• _DIRECTIONS FOR THIS TASK_: Your task is to transcribe the records exactly, skipping every image.

• _DATA FOR THIS TASK_:
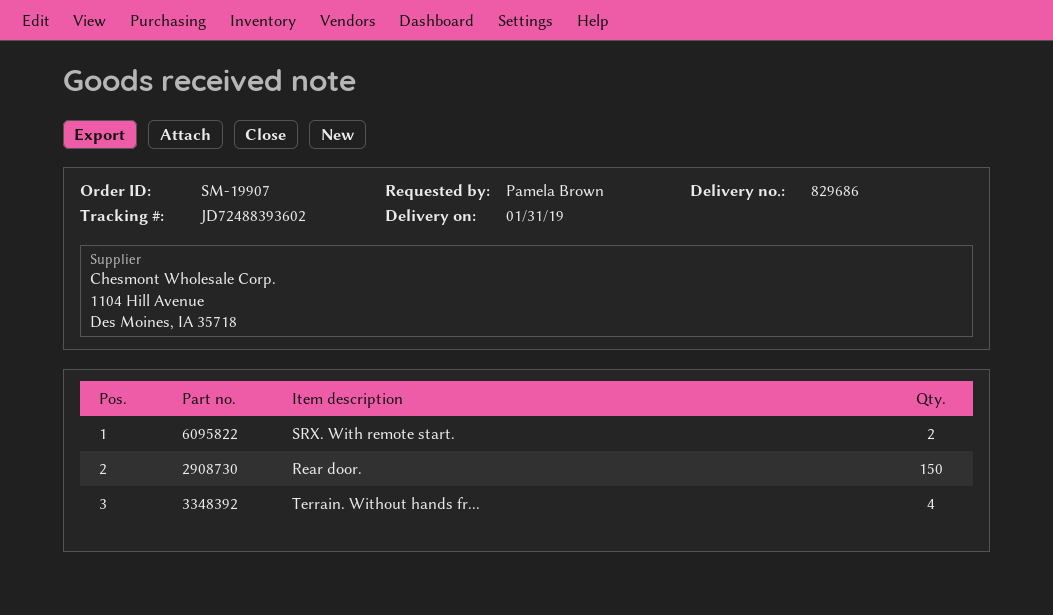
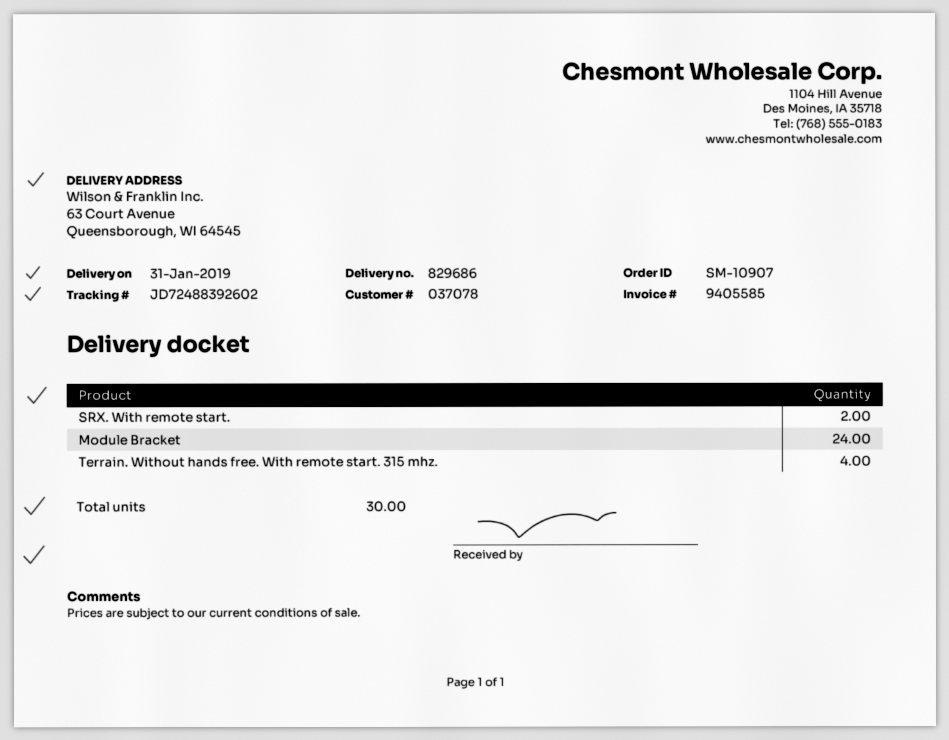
order number: SM-19907 -> SM-10907
tracking number: JD72488393602 -> JD72488392602
Rear door.: 150 -> none
Module Bracket: none -> 24

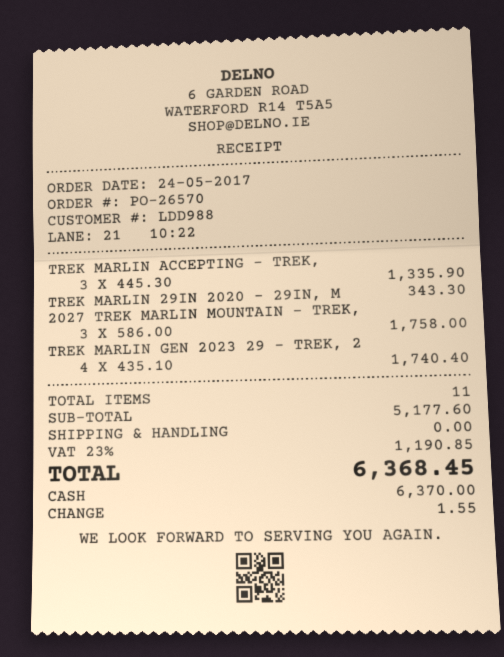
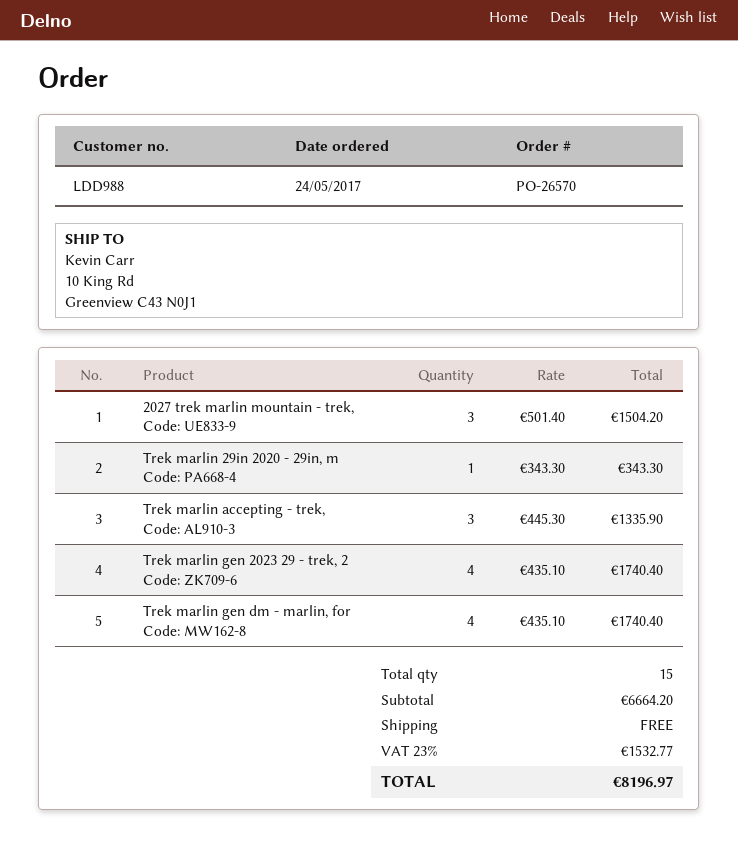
2027 TREK MARLIN MOUNTAIN - TREK,: 3 x 586.00 = 1758.00 -> 3 x 501.40 = 1504.20
Trek marlin gen dm - marlin, for: none -> 4 x 435.10 = 1740.40
total quantity: 11 -> 15
subtotal: 5177.60 -> 6664.20
tax: 23% = 1190.85 -> 23% = 1532.77
total: 6368.45 -> 8196.97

• _THE COMPLETED TASK_:
order number: SM-19907 -> SM-10907
tracking number: JD72488393602 -> JD72488392602
Rear door.: 150 -> none
Module Bracket: none -> 24

2027 TREK MARLIN MOUNTAIN - TREK,: 3 x 586.00 = 1758.00 -> 3 x 501.40 = 1504.20
Trek marlin gen dm - marlin, for: none -> 4 x 435.10 = 1740.40
total quantity: 11 -> 15
subtotal: 5177.60 -> 6664.20
tax: 23% = 1190.85 -> 23% = 1532.77
total: 6368.45 -> 8196.97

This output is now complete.